CodePudding user response:
okay, this is what i do for companies that report on the LSE. You can do similar with your words.
# define what you consider to be positive, negative or neutral keywords
posKeyWords = ['profit', 'increase', 'pleased', 'excellent', 'good', 'solid financial', 'robust', 'significantly improved', 'improve']
negKeyWords = ['loss', 'decrease', 'dissapoint', 'poor', 'bad','decline', 'negative', 'bad', 'weather', 'covid' ]
neutralKeyWords = ['financial']
keyWords = posKeyWords neutralKeyWords negKeyWords
Next you get data as text (from whatever source you choose). Put the data (words) into a list (array).
dataTest = []
dataText = resp.text # or whatever source you are reading from
Mine is a response from a web query, but yours cour be from a text file or ther source.

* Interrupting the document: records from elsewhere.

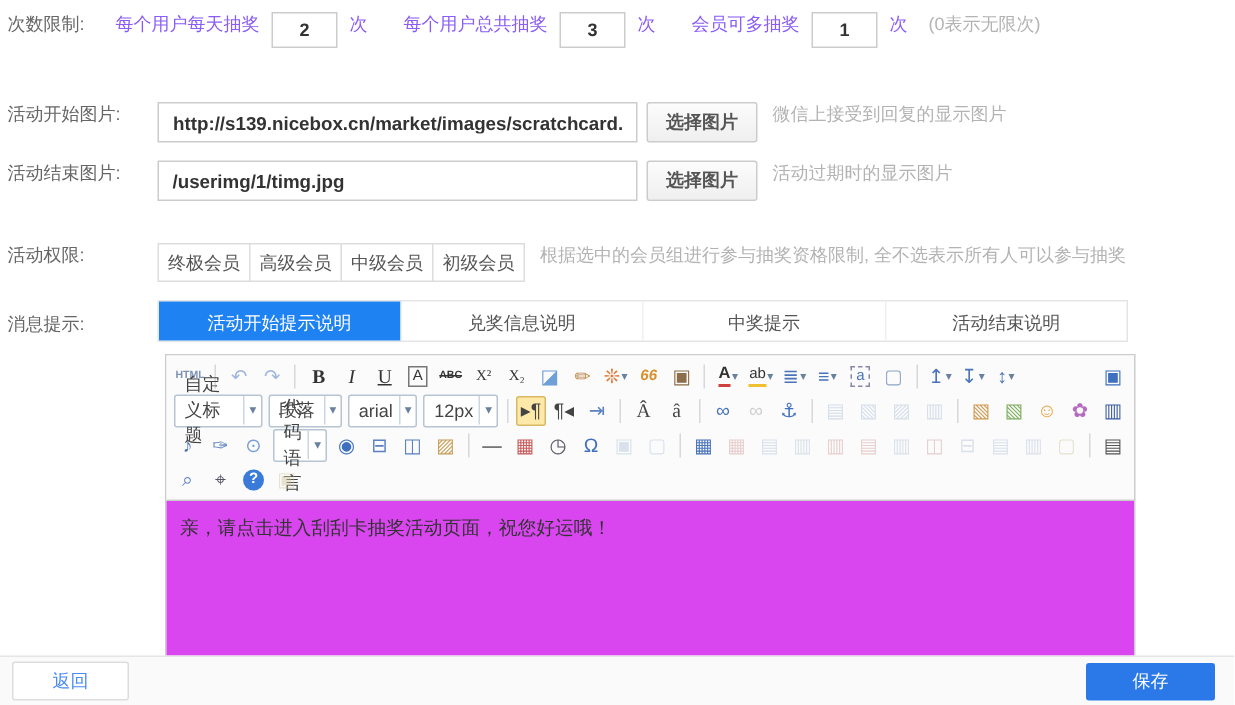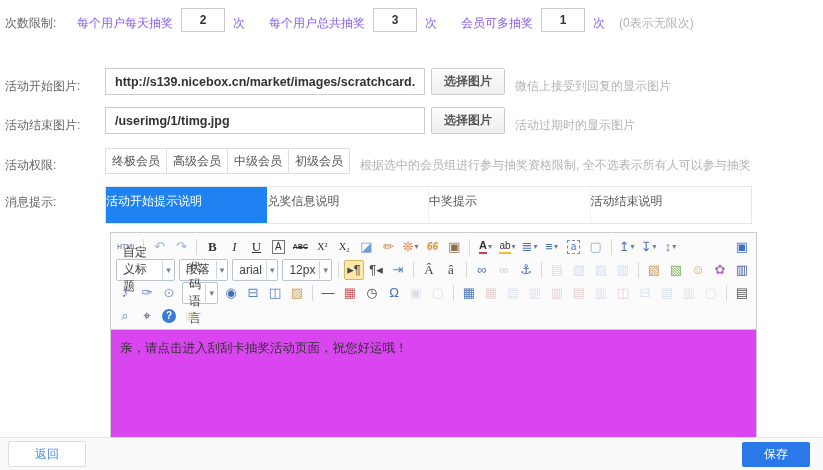--- a/index.html
+++ b/index.html
@@ -7,7 +7,7 @@
   body { font-family:"Liberation Sans","DejaVu Sans",sans-serif; font-size:12px; color:#555; }
   .page { position:relative; width:823px; height:470px; background:#fff; overflow:hidden; }
 
-  .form-row { display:flex; align-items:flex-end; margin-left:5px; }
+  .form-row { display:flex; align-items:flex-start; margin-left:5px; }
   .form-label { flex:none; width:100px; color:#666; }
   .form-label.narrow { width:72px; }
 

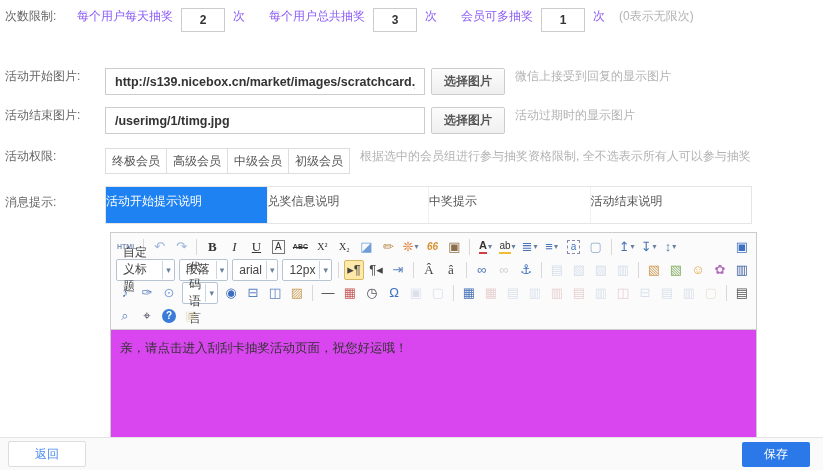--- a/index.html
+++ b/index.html
@@ -29,7 +29,7 @@
   .hint { color:#b3b3b3; margin-left:10px; }
 
   
-  .row-perm { margin-top:14px; }
+  .row-perm { margin-top:28px; }
   .chip-group { display:flex; }
   .chip { height:26px; line-height:24px; padding:0 6px; border:1px solid #ddd; background:#fff;
           color:#555; font-family:inherit; font-size:12px; cursor:pointer; }

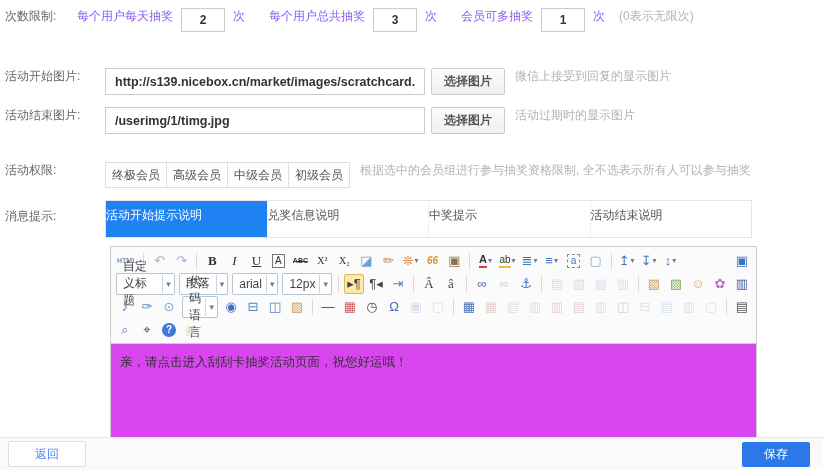--- a/index.html
+++ b/index.html
@@ -38,7 +38,7 @@
   
   .row-tabs { margin-top:12px; align-items:flex-start; }
   .tab-bar { display:flex; width:647px; border:1px solid #e5e5e5; background:#fff; }
-  .tab { flex:1; line-height:29px; height:36px; color:#555; cursor:pointer; }
+  .tab { flex:1; text-align:center; line-height:29px; height:26px; color:#555; cursor:pointer; }
   .tab + .tab { border-left:1px solid #f0f0f0; }
   .tab.active { background:var(--tab-active,#1f82f2); color:#fff; border-left:none; }
 

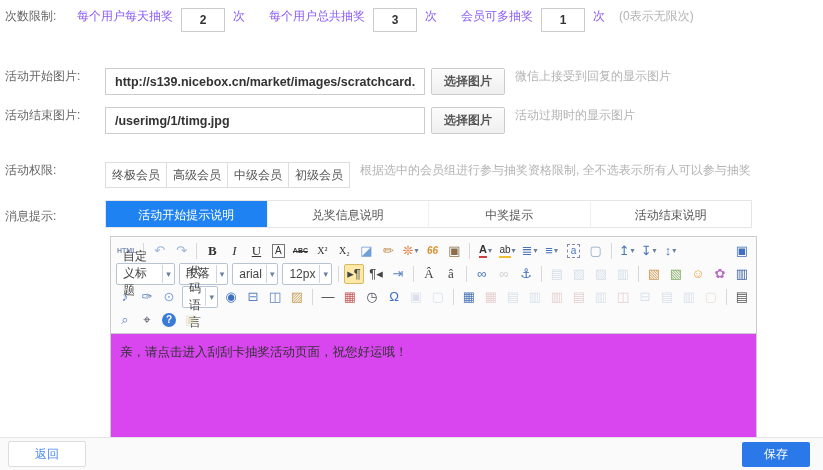--- a/index.html
+++ b/index.html
@@ -80,7 +80,7 @@
             justify-content:space-between; padding:0 13px 0 8px; }
   .back-btn { width:78px; height:26px; background:#fff; border:1px solid #ddd; border-radius:2px;
               color:var(--back-color,#4a8bf0); font-family:inherit; font-size:12px; cursor:pointer; }
-  .save-btn { width:68px; height:25px; background:var(--save-bg,#2b79e8); border:none; border-radius:2px;
+  .save-btn { width:86px; height:25px; background:var(--save-bg,#2b79e8); border:none; border-radius:2px;
               color:#fff; font-family:inherit; font-size:12px; cursor:pointer; }
 </style>
 </head>

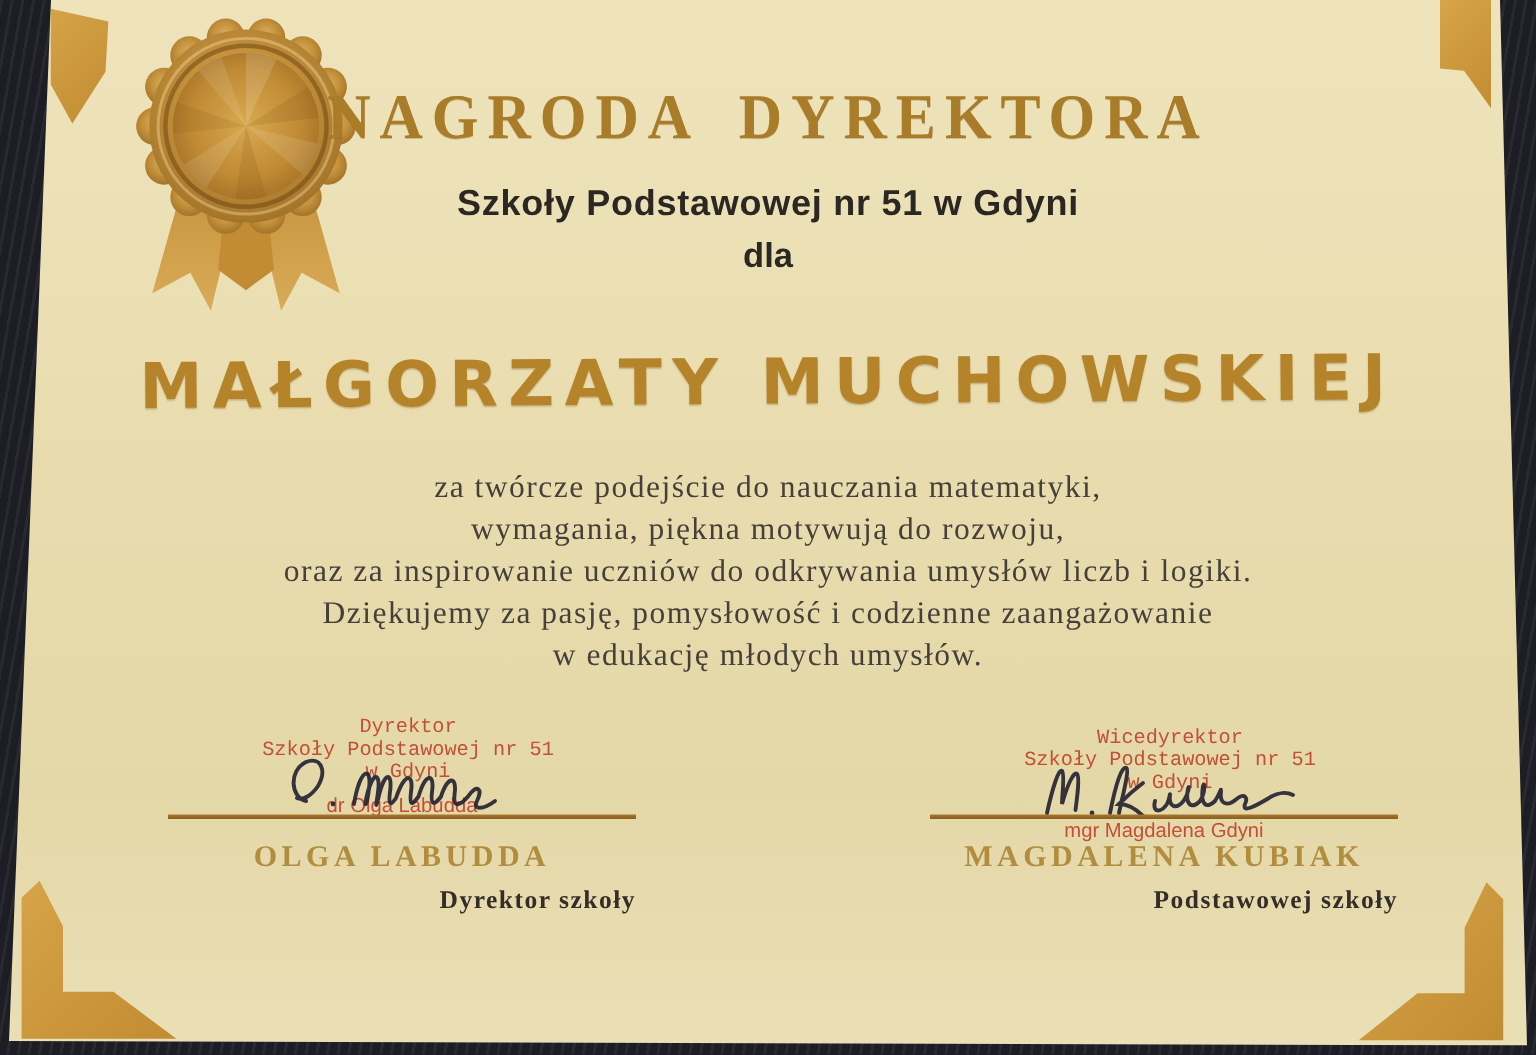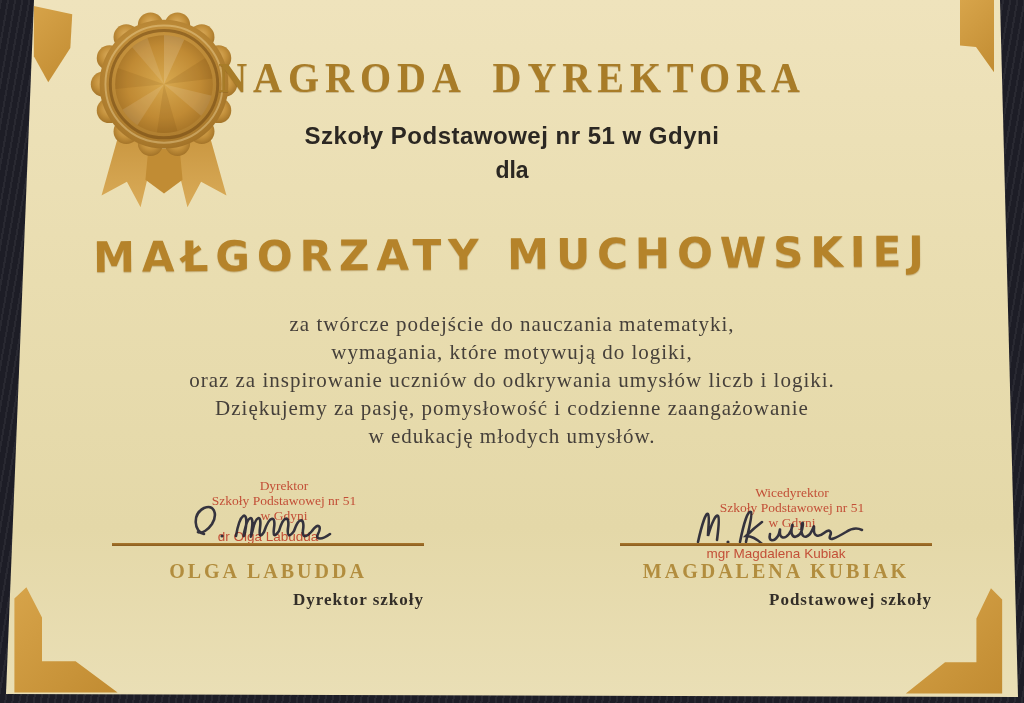--- a/index.html
+++ b/index.html
@@ -157,7 +157,7 @@
 
   <div class="t-center body-text">
     <div>za twórcze podejście do nauczania matematyki,</div>
-    <div>wymagania, które motywują do logiki,</div>
+    <div>wymagania, piękna motywują do rozwoju,</div>
     <div>oraz za inspirowanie uczniów do odkrywania umysłów liczb i logiki.</div>
     <div>Dziękujemy za pasję, pomysłowość i codzienne zaangażowanie</div>
     <div>w edukację młodych umysłów.</div>

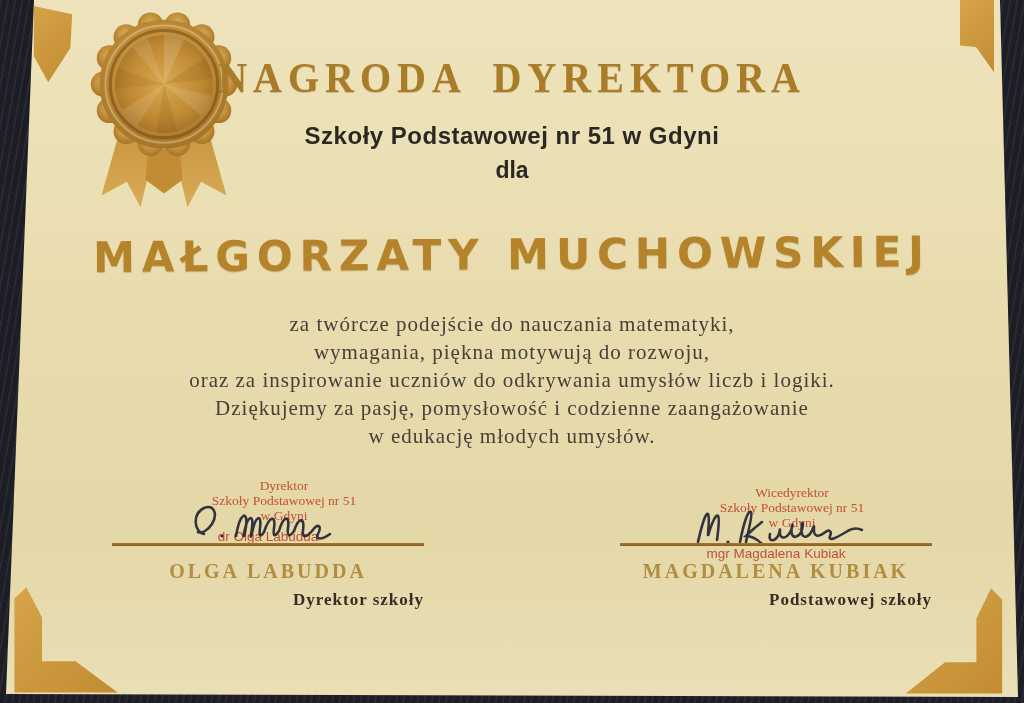--- a/index.html
+++ b/index.html
@@ -55,8 +55,8 @@
   .sig-left{left:112px;}
   .sig-right{left:620px;}
   .stamp{
-    position:absolute;left:16px;width:100%;text-align:center;
-    font-family:Liberation Serif, serif;font-size:13.5px;line-height:15px;
+    position:absolute;left:4px;width:100%;text-align:center;
+    font-family:Liberation Mono, monospace;font-size:13.5px;line-height:15px;
     color:#c0442e;opacity:.92;
   }
   .stamp-top-l{top:2px;}

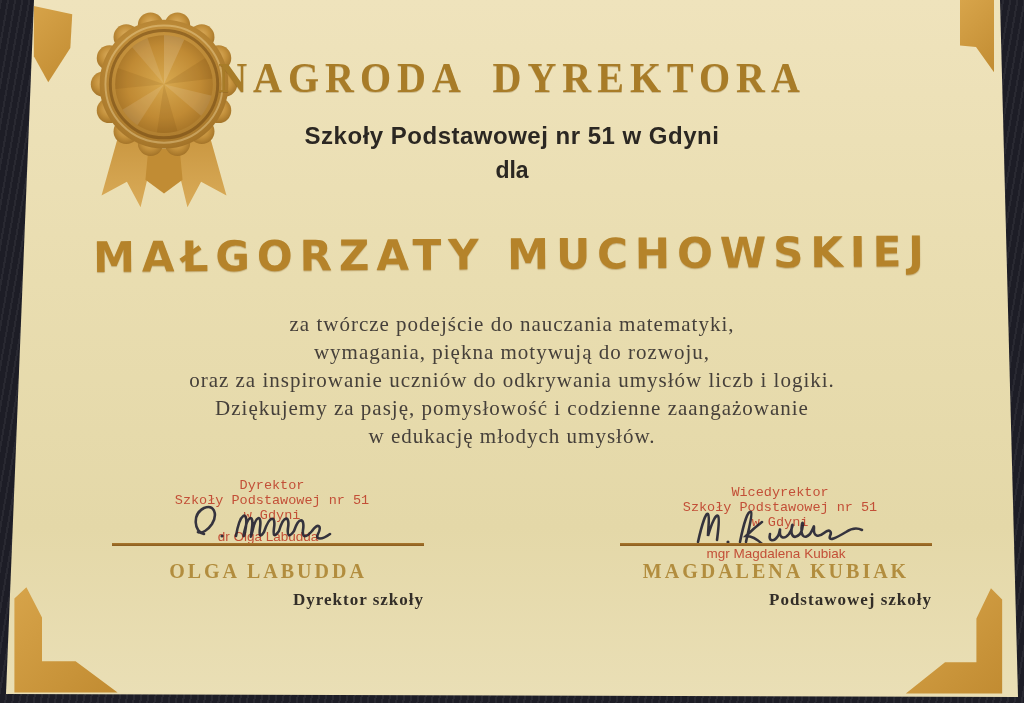--- a/index.html
+++ b/index.html
@@ -186,7 +186,7 @@
       <div>Szkoły Podstawowej nr 51</div>
       <div>w Gdyni</div>
     </div>
-    <div class="stamp-name" style="top:70px">mgr Magdalena Kubiak</div>
+    <div class="stamp-name" style="top:70px">mgr Magdalena Gdyni</div>
     <svg class="sig-script" style="left:70px;top:28px" width="180" height="44" viewBox="0 0 180 44" fill="none" stroke="#222232" stroke-width="2.6" stroke-linecap="round" opacity=".9">
       <path d="M8,38 C12,20 16,8 18,10 C20,12 18,26 18,32 C22,18 26,10 28,12 C30,14 28,28 27,36"></path>
       <circle cx="38" cy="38" r="1.6" fill="#222232" stroke="none"></circle>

Next create an empty dictionary to count key words into a dict (hashing is fast).
keyWordSummary = {} # dictionary of keywords & values
Finally, loop through the keywords and put them into the dict.
# look for some keywords
for kw in keyWords:
kwVal = re.findall(kw, dataText)
#print('keyword count:', kw, len(kwVal))
# put into a dict
keyWordSummary[kw] = len(kwVal)
You now have a list of word frequencies which you could analyse in a dataframe for example (which outside the scope of this particular question).